Herbst 2020
(Ein Stimmungsbild)
Rolf Müller
(1)
Die Wildenten watscheln durch sumpfige Pfützen.
Die Schulkinder tragen die wollenen Mützen.
Die Bachstelzen trauern, ihr Lied ist verstummt.
Die Menschen erschauern, mit Masken vermummt.
Geschäfte geschlossen, die Läden sind dicht,
die Menschen verdrossen, verhüllt im Gesicht.
Die Saatkrähen schweben im Nebel ums Haus,
es breitet im Leben sich Einsamkeit aus.
Die Kanzlerin zeichnet ein düsteres Bild.
Die Menschen sind nicht zu gehorchen gewillt.

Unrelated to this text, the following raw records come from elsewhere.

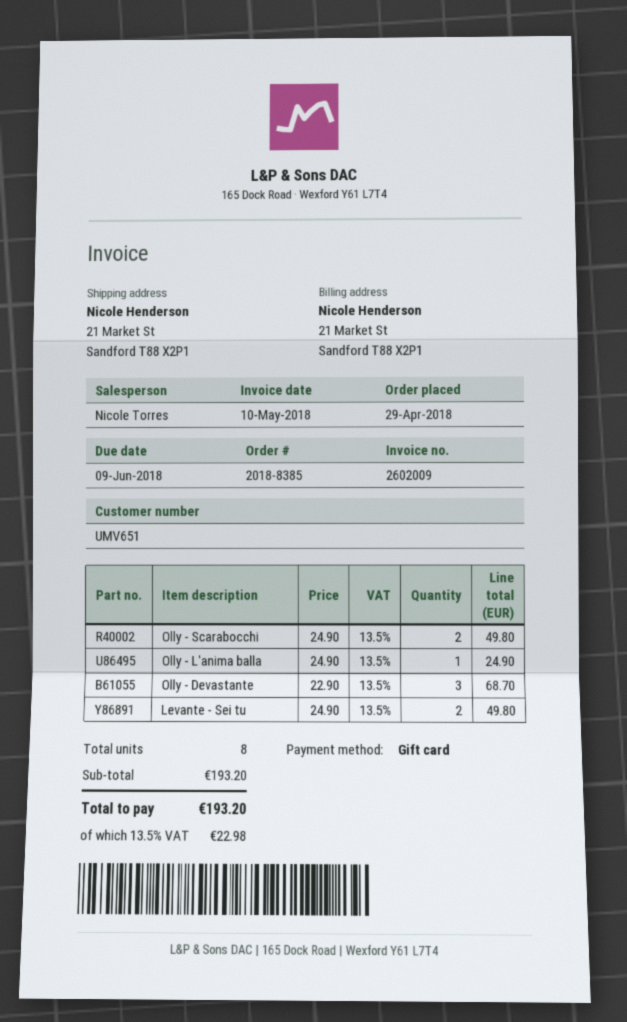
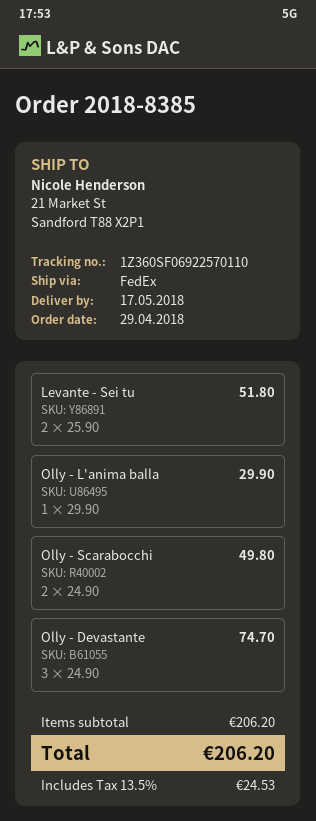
Olly - L'anima balla: 1 x 24.90 = 24.90 -> 1 x 29.90 = 29.90
Olly - Devastante: 3 x 22.90 = 68.70 -> 3 x 24.90 = 74.70
Levante - Sei tu: 2 x 24.90 = 49.80 -> 2 x 25.90 = 51.80
subtotal: 193.20 -> 206.20
tax: 13.5% = 22.98 -> 13.5% = 24.53
total: 193.20 -> 206.20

Der Markt steht verlassen, die Straßen sind leer,
bald klingeln die Kassen, es weihnachtet sehr.
(2)
Im Klinikum herrscht reges Treiben,
die Pfleger machen Abendbrot;
der Chefarzt muss Rezepte schreiben,
Patienten haben Atemnot.
Der Sensenmann schleicht in den Zimmern
auf leisen Sohlen sacht herum,
er lässt den Meyer Hermann wimmern,
dann geht er, unbemerkt und stumm.
Am nächsten Morgen, auf die Schnelle,
liest man im neuen "Tageblatt",
dass sich die Zahl der Todesfälle
seit gestern fast verdoppelt hat.
(3)
Das macht uns Freude, gibt uns Mut!
Wir dürfen keine Reise buchen?
Dann backen wir uns eben Kuchen,
der schmeckt ja auch sehr süß und gut!
Wir sind in aller Welt bekannt
als wunderschönes reiches Land,
und läuft es einmal nicht so gut:
Nein! Wir verlieren nicht den Mut!
Wir heben fröhlich unser Glas,
weil "Mutti" sagt: "Wir schaffen das!"